Task input:

- Opening Delimiter -

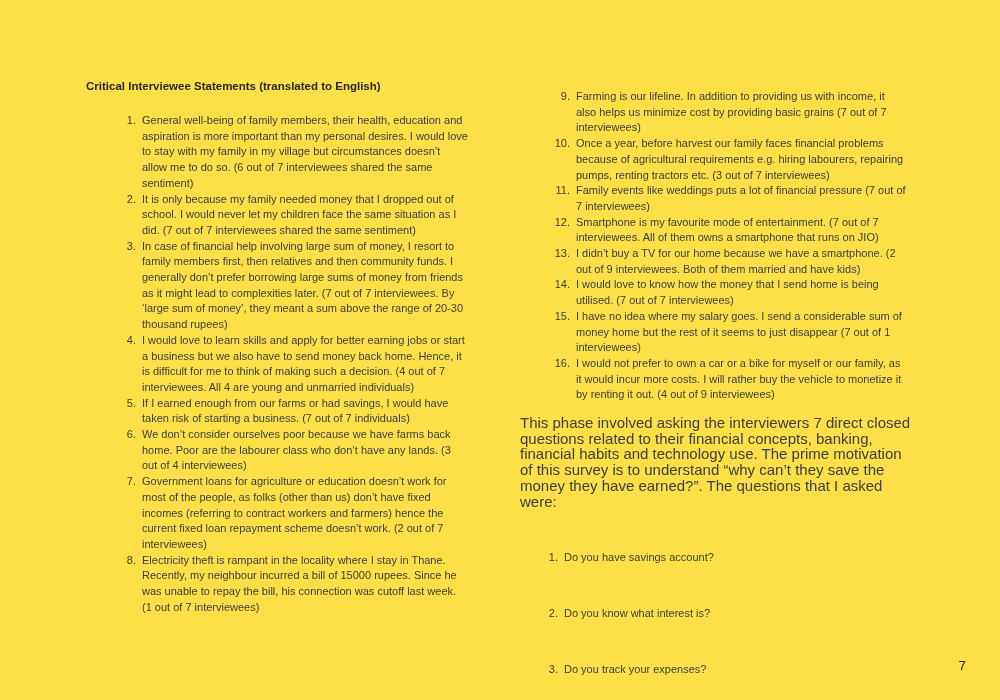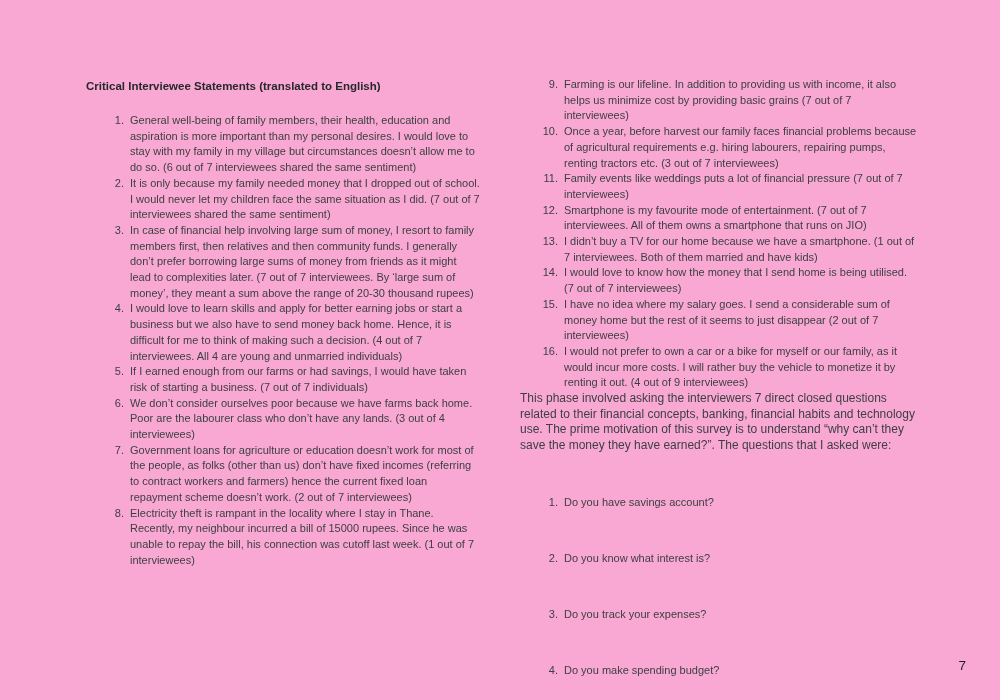"Critical Interviewee Statements" .page { background: #f9a8d4 -> #fde047 }
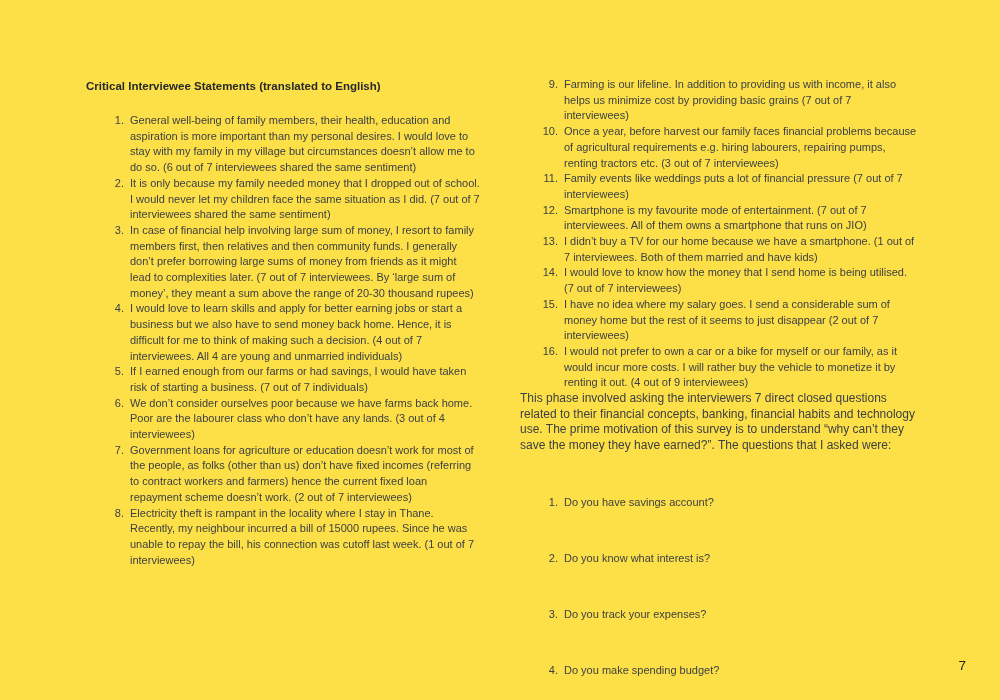"Farming is our lifeline. In" ol.statements { margin: 0 -> 12px }
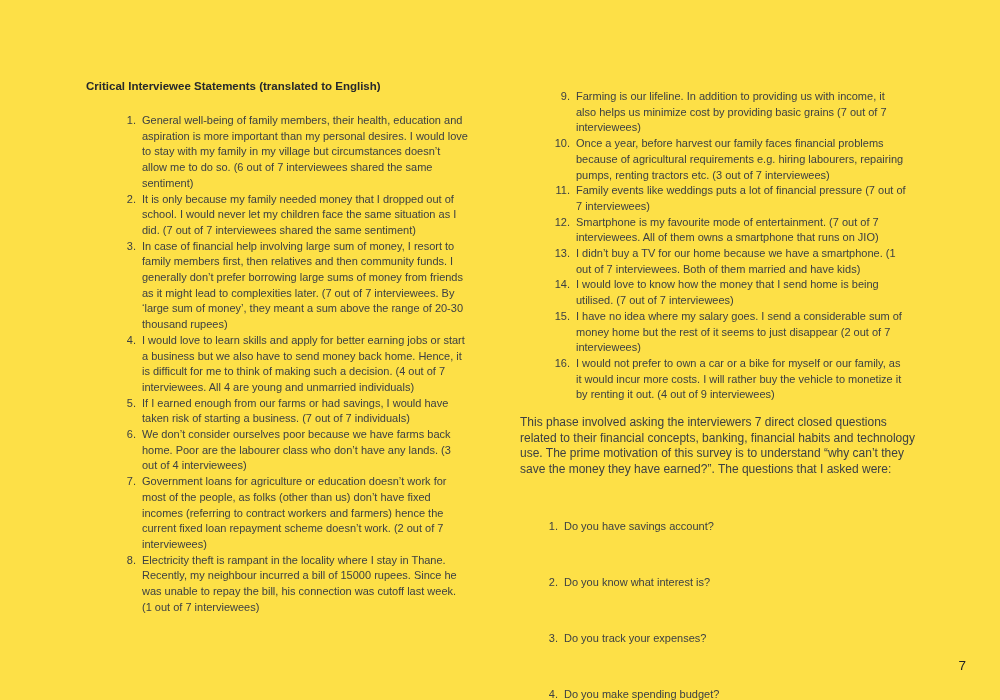"I didn’t buy a TV" li { text: 1 out of 7 -> 2 out of 9 }
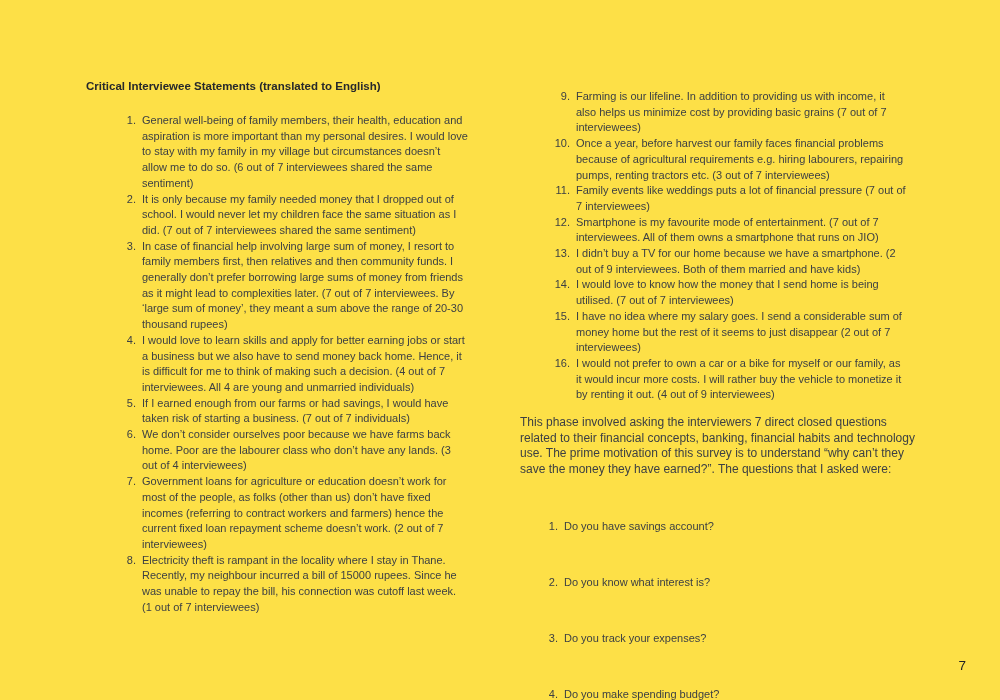"I have no idea where" li { text: 2 out of 7 -> 7 out of 1 }
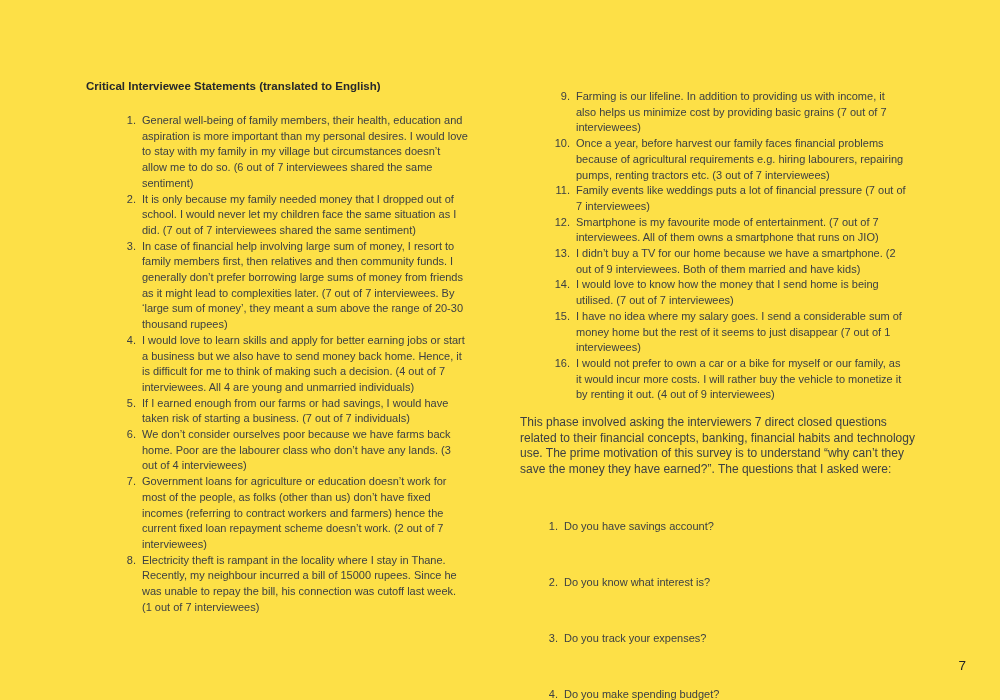"This phase involved asking the" .intro { font-size: 12px -> 15px }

- Closing Delimiter -

Directions for this task:
Set down the material above exactly. Skip any picture.

Problem solution:
"Critical Interviewee Statements" .page { background: #f9a8d4 -> #fde047 }
"Farming is our lifeline. In" ol.statements { margin: 0 -> 12px }
"I didn’t buy a TV" li { text: 1 out of 7 -> 2 out of 9 }
"I have no idea where" li { text: 2 out of 7 -> 7 out of 1 }
"This phase involved asking the" .intro { font-size: 12px -> 15px }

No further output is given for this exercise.